TODAY, TODAY I MUST DO IT! I’ve been telling myself this for a week, for a month, for a year but finally today I decided I’d try. How to start my blog has been looping in my mind for a while now, and I continually overthink about writing it. I really don’t know what it should be about. Should I gas people up? Should I pick a different topic every day? Should I talk about all the things am passionate about because I really have many, Should I talk about poetry and how some words melt my heart and I wonder how the target audience may have felt? All these things and I still can’t be able to choose one.
But funny enough when am laying and I stare at the roof at wee hours of the night I tend to have millions of ideas. My sub-conscious has these fire words that I should use and I pick up a pen and a piece of paper to act as my canvas and get ready to create art but then I immediately go blank and the frustrations follow and I whisper “irriz wharriz” to try and console myself. I don’t know if other people have these instances of uncertainty or is it doubt?
What is uncertainty really? Well according to my dictionary; uncertainty, doubt, dubiety, skepticism, suspicion, mistrust mean lack of sureness about someone or something. uncertainty may range from a falling short of certainty to an almost complete lack of conviction or knowledge especially about an outcome or result. So do I doubt myself or am I skeptic about the things I think I know. (I want to shout and scream but I also don’t want people to think the young lad over there has gone bonkers.)
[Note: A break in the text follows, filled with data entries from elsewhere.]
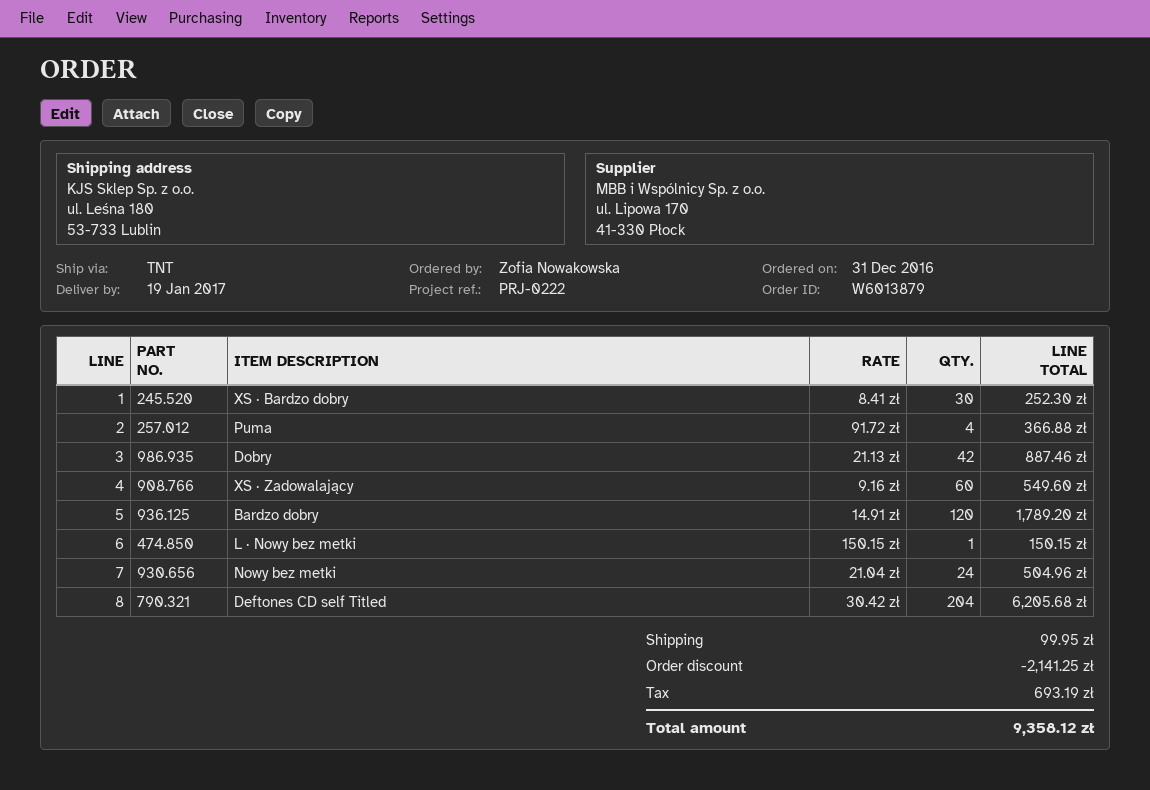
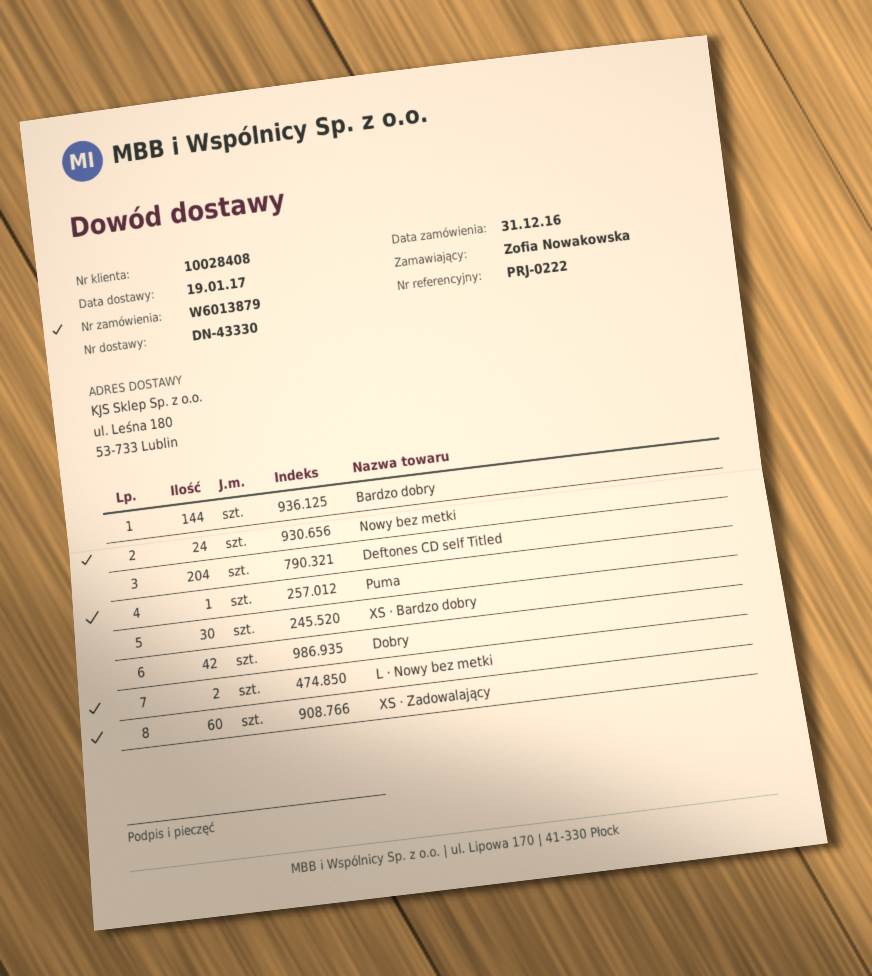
Puma: 4 -> 1
Bardzo dobry: 120 -> 144
L · Nowy bez metki: 1 -> 2

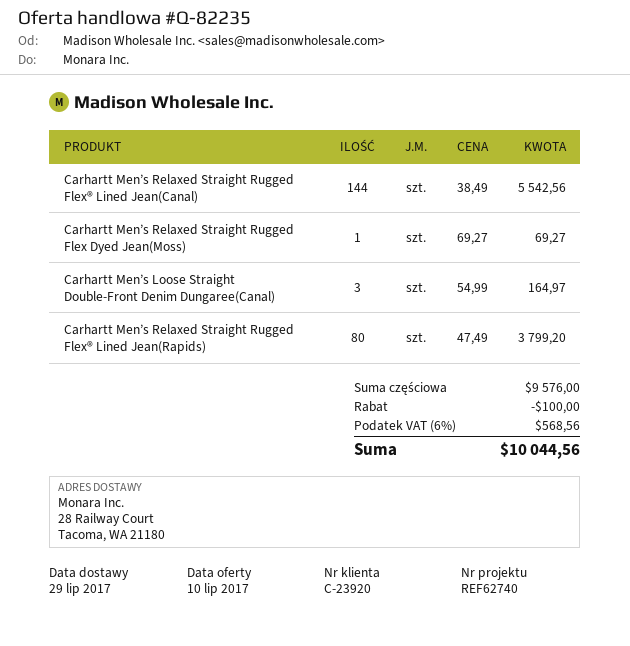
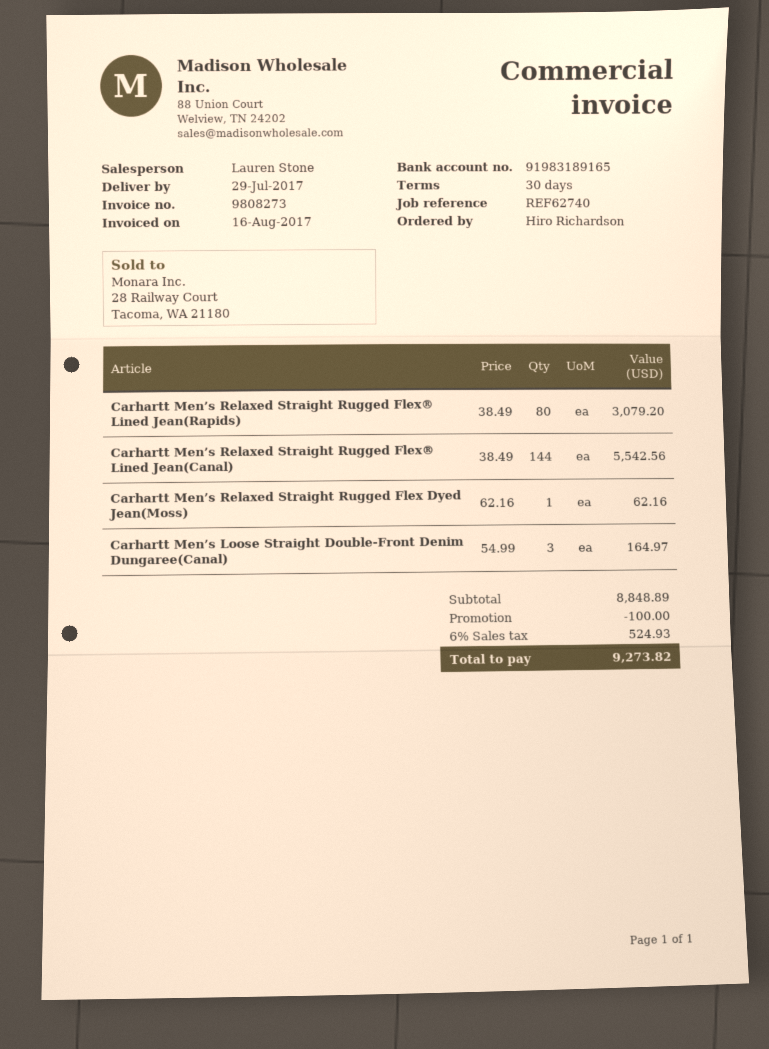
Carhartt Men’s Relaxed Straight Rugged Flex Dyed Jean(Moss): 1 x 69.27 = 69.27 -> 1 x 62.16 = 62.16
Carhartt Men’s Relaxed Straight Rugged Flex® Lined Jean(Rapids): 80 x 47.49 = 3799.20 -> 80 x 38.49 = 3079.20
subtotal: 9576.00 -> 8848.89
tax: 6% = 568.56 -> 6% = 524.93
total: 10044.56 -> 9273.82

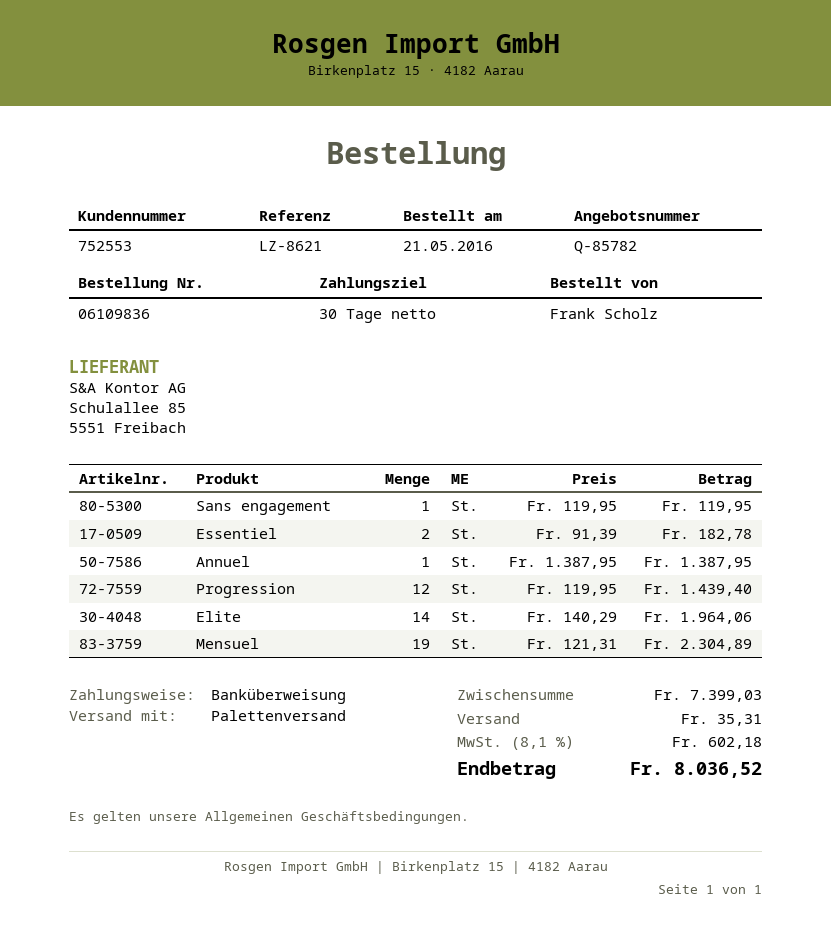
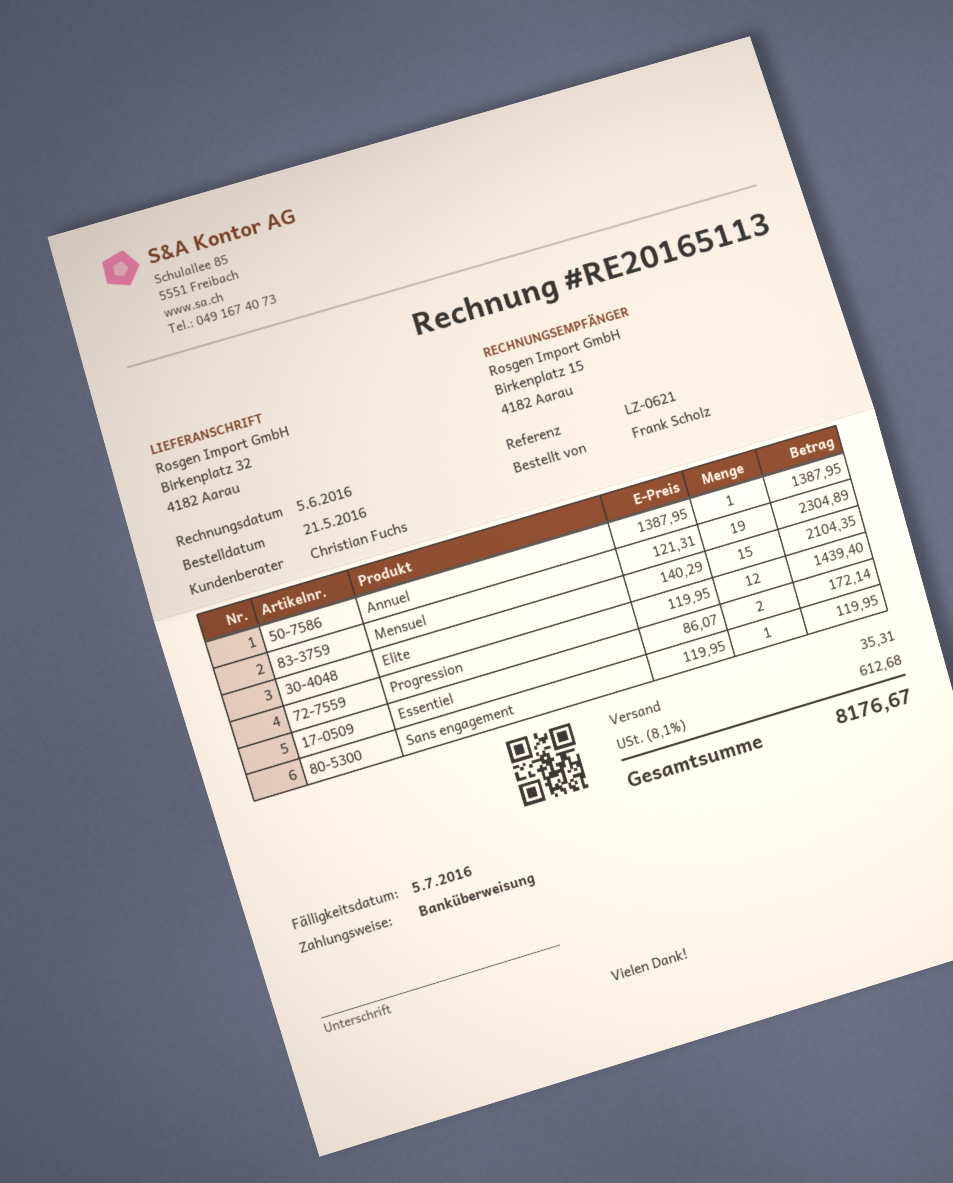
reference: LZ-8621 -> LZ-0621
Essentiel: 2 x 91.39 = 182.78 -> 2 x 86.07 = 172.14
Elite: 14 x 140.29 = 1964.06 -> 15 x 140.29 = 2104.35
tax: 8.1% = 602.18 -> 8.1% = 612.68
total: 8036.52 -> 8176.67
I can’t really explain what it is I feel as I write this but sincerely I needed to finally write it. Maybe I’ll feel better when I do or maybe I’ll need an hour or two of sad music in order to feel great again. I don’t really understand the phenomenon that listening to sad music makes you feel better but weirdly enough it works. Am currently listening to Winnie Raeder and I can’t really relate to what she is singing about, but her voice pacifies me.
I’ve been reading quite a number of blogs trying to find my space, trying to figure out where I’d ‘fit in’ but I can’t find any. Some blogs are emotional and they made me pick up a tissue and due to that 0.5% of toxic masculinity I counted that as being weak then I brushed it off with ‘naah man was a second of weakness that one’. Some are hella funny, some are inspirational and then there’s me. Where would I fit in I asked, should I be funny, or should I try and inspire my generation to go do what they’ve always wanted to but the reality that I procrastinate everything but I end up doing it made me rethink the motivational blog. Or maybe as I continue writing I will finally be able to motivate myself and maybe a couple of other guys.
I’ve often heard society say you can’t please everyone but I find myself trying to do the opposite. Trying not to have bad blood with anyone, trying not to rub shoulders with people, trying to be at peace with everyone but at times it’s hard. Yaaaani I can’t just talk about one thing. Yes, it was uncertainty or was it doubt; Pssht it’s the same thing. Am smiling again, making conversations with people, making them laugh – been told am funny – and I really can’t tell if people are being sarcastic or honest but I take it as a win.
Seeing that smile on people’s faces when they choose to smile in spite of going through some really hard stuff makes me admire people even more. Aaaargh I can’t try any longer; I’ll be writing whatever comes to mind because for some reason that makes me happy. Not being limited but being free to be who I’ve always been (I really wanted to write an eagle ama a lion, yes am a lion).
Well that’s me or maybe I’ll grow into more things if that makes sense at all. But above all else let’s try to love ourselves a little bit more every day.
😂😂😂😂 I can totally relate. I've down this road of self-consciousness a million times. But guess what, the minute you just start writing whatever comes to mind, you just can't stop.